YOUR TASK:
Pull every line of the entries that has the word "color".
(RAW DATA Opens)
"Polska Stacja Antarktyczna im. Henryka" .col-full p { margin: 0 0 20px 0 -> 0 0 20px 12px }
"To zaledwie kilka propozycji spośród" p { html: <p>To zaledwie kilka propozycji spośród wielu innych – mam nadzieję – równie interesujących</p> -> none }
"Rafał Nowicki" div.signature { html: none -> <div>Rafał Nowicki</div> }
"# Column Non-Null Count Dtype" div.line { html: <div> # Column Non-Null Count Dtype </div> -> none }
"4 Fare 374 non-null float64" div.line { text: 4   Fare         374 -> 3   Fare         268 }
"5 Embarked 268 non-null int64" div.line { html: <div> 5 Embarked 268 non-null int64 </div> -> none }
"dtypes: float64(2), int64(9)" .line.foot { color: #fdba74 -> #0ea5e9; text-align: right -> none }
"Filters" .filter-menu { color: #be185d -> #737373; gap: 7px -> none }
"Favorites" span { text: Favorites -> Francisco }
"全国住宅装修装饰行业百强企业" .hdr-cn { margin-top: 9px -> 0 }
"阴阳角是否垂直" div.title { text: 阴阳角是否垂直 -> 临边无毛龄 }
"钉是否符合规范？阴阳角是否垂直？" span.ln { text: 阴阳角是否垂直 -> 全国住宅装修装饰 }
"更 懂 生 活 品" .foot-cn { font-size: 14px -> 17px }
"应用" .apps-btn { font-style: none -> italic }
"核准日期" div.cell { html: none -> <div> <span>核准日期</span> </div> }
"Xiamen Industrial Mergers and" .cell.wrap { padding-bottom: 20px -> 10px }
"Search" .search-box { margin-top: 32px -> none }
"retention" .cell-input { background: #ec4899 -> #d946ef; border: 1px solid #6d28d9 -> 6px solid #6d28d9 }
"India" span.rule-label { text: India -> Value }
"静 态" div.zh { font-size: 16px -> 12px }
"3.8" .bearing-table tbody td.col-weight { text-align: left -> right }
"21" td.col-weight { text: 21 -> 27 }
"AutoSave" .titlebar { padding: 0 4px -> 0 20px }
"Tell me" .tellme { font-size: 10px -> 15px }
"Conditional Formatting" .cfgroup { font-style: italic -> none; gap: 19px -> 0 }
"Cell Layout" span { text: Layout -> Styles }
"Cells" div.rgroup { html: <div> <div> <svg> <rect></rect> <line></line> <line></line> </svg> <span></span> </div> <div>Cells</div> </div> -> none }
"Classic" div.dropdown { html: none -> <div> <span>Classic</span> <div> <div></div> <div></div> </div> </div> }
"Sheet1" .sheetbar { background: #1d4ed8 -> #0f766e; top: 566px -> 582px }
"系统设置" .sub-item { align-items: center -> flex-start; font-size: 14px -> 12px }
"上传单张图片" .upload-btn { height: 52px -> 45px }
(RAW DATA Closes)
TASK SOLUTION:
"dtypes: float64(2), int64(9)" .line.foot { color: #fdba74 -> #0ea5e9; text-align: right -> none }
"Filters" .filter-menu { color: #be185d -> #737373; gap: 7px -> none }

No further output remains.